How do you authenticate a user over voice? Speaking your username and password out loud is an obvious non-starter. (Alexa has a passcode-to-purchase feature, but that’s meant for home use, a more limited environment.) Fortunately, the identity management industry has been addressing biometric, multi-factor, and continuous authentication full steam.
Voice-based biometric authentication is clearly just beginning to enter the mainstream, and it’s not making any promises yet. Last year both Amazon Alexa and Google Assistant gained the ability to tell different users apart, and use that ability to control privileged information and actions. Of course these systems are still very easy to trick. To be fair, Google recognizes this possibility, but Amazon doesn’t seem to readily acknowledge it. (I’m sure I could find something limiting their liability in their terms of service, I just haven’t had the time to read through yet.)
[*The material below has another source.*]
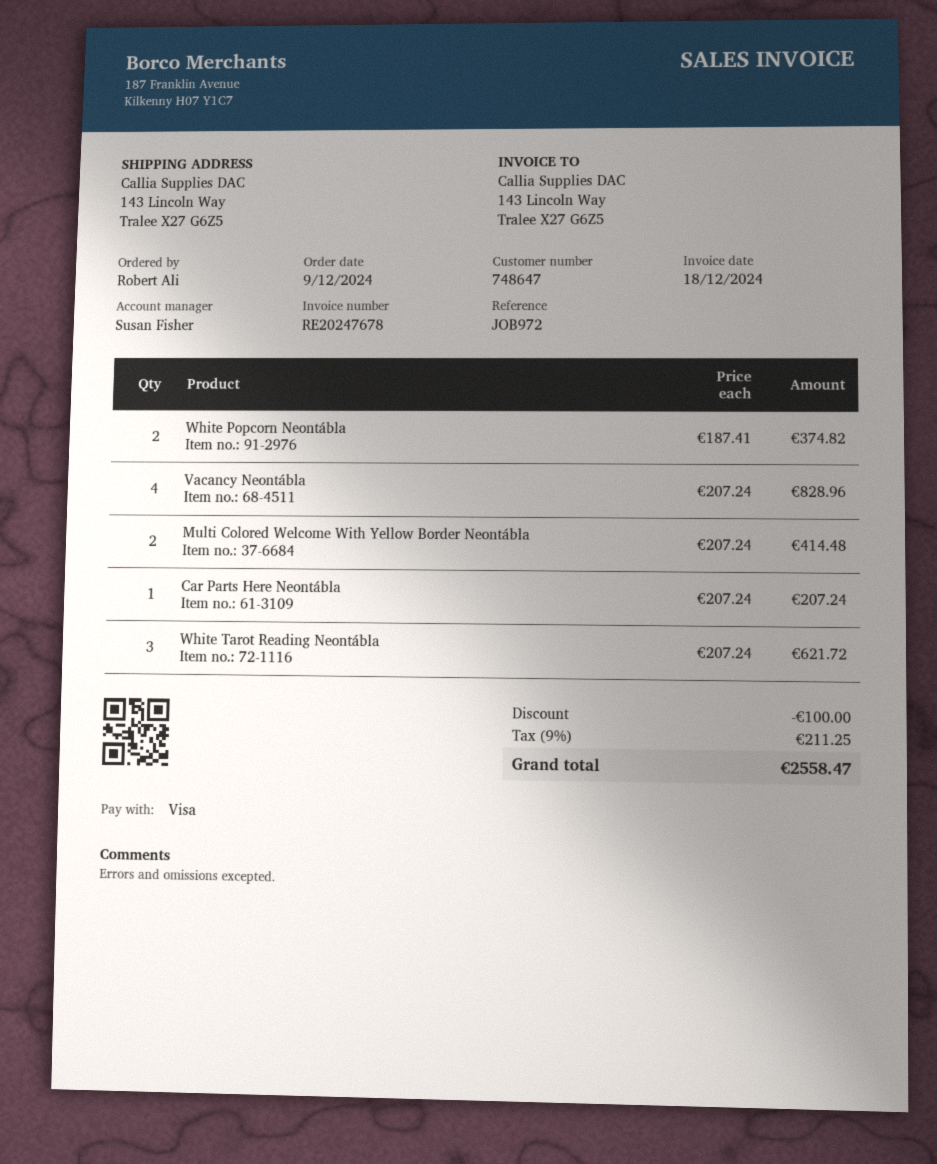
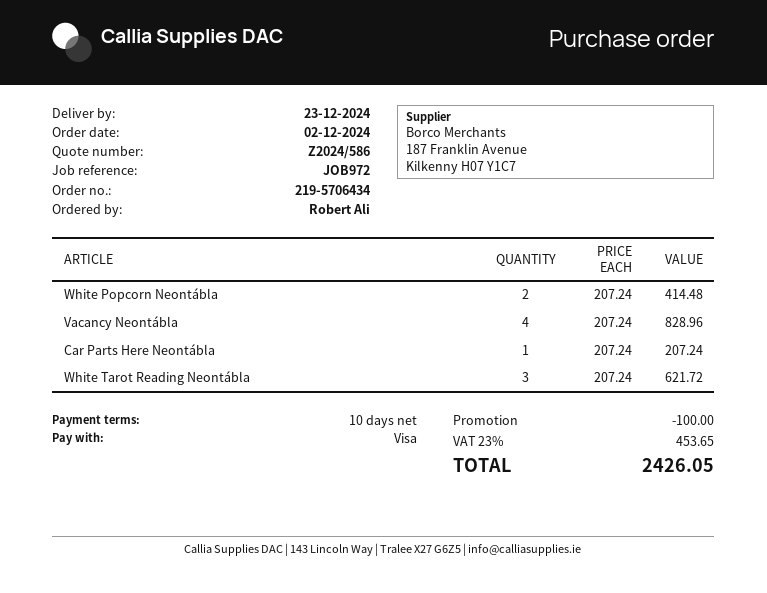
order date: 2024-12-09 -> 2024-12-02
White Popcorn Neontábla: 2 x 187.41 = 374.82 -> 2 x 207.24 = 414.48
Multi Colored Welcome With Yellow Border Neontábla: 2 x 207.24 = 414.48 -> none
tax: 9% = 211.25 -> 23% = 453.65
total: 2558.47 -> 2426.05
We’ll just have to wait and see if any vendor starts making strong claims about their voice-based biometric authentication. In the meantime, one thing point out is that the feared replay attack, using a recording of a user’s voice à la Sneakers, could potentially be mitigated by a voice captcha. The UI could ask the user to repeat a random phrase. There are plenty of other was to authenticate, too. Users could respond to a notification on their phone or smartwatch, or the location of their phone could be matched to the location of the voice device. Lastly, we really are on the verge of a revolution in different types of authentication, including passwordless logins and continuous authentication, so this is all solvable—we just have to be aware of the issues and make sure the appropriate controls are in place.
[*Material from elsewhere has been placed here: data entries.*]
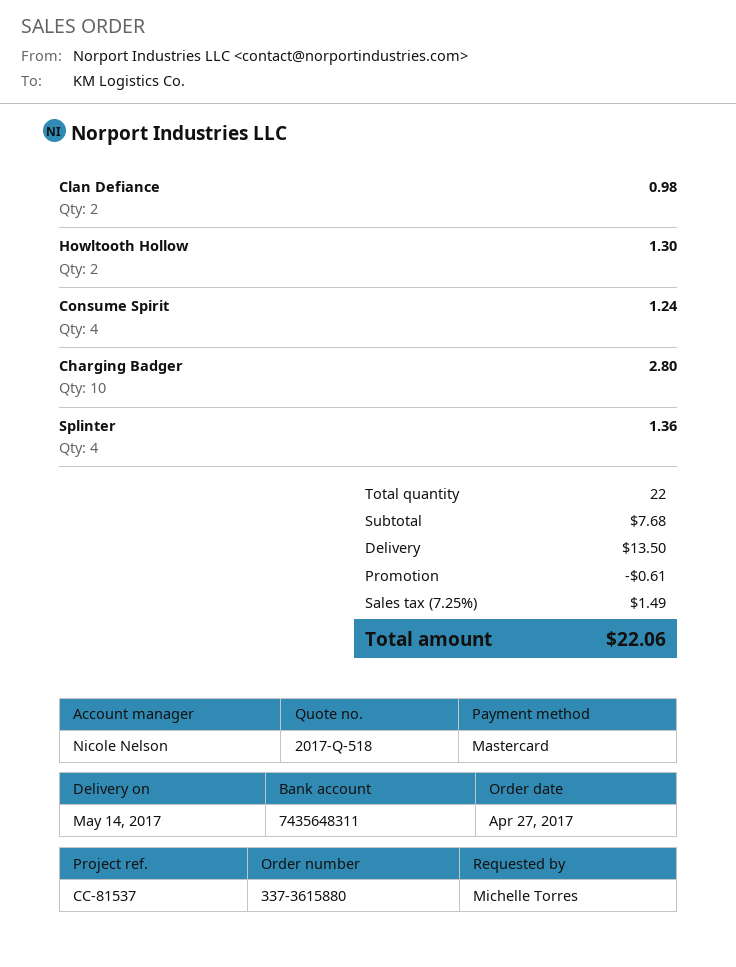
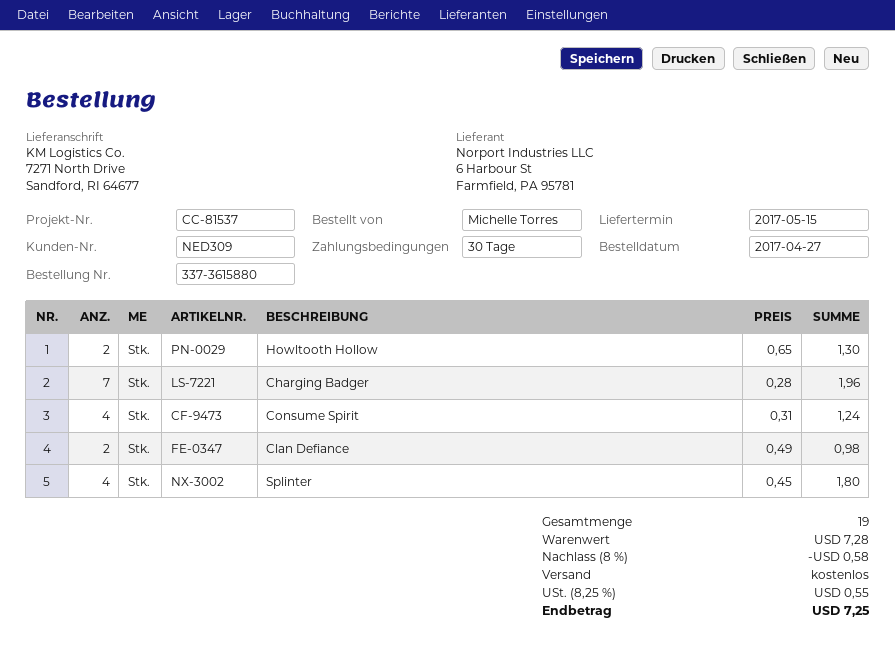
delivery date: 2017-05-14 -> 2017-05-15
Charging Badger: 10 for 2.80 -> 7 for 1.96
Splinter: 4 for 1.36 -> 4 for 1.80
total quantity: 22 -> 19
subtotal: 7.68 -> 7.28
discount: 0.61 -> 0.58
shipping: 13.50 -> 0.00
tax: 7.25% = 1.49 -> 8.25% = 0.55
total: 22.06 -> 7.25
A lot of this only matters for ambient devices like Amazon Echo and Google Home, since if we’re talking a mobile app, desktop app, or something built into a device, we have plenty of management and security tools for those already, including identity and access management, EMM, and mobile app reputation services.
When it comes to business app integration, we have to worry about issues like making sure the voice processing is done in a specific location, and ensure that any recordings are deleted or stay in regional and compliance-appropriate data centers. We also have to make sure that the right permissions and access controls are in place between the voice agent runtime and our enterprise apps and data. The good news is that these are completely doable and similar to issues that have been solved a million times before.
Adding voice and natural language user interfaces on top of existing enterprise apps is a problem that looks quite similar to adding a native mobile app client to existing enterprise apps. I wouldn’t be surprised to see the likes of Powwow, Capriza, other rapid mobile app development vendors, and MBaaS providers start working on this.
Like with the iOS and Android duality, there may be some aspects of voice and digital assistants that have a degree of platform lock-in. But again, in some places companies will build for multiple platforms (i.e. apps intended for BYOD or COPE devices), and in other places they’ll be able to settle on one (i.e. we’re going to put Amazon Echos in all our conference rooms, and integrate them to our BI and CRM systems).
Overall, there is definitely a possibility for serious security issues, and frankly I’m surprised the alarm hasn’t been as loud so far. On the other hand, I’ve argued that the initial BYOD wave taught us to expect the unexpected. In the meantime, even though I wasn’t thinking about voice and digital assistants when I made my 2018 outlook, they are something we should pay attention to.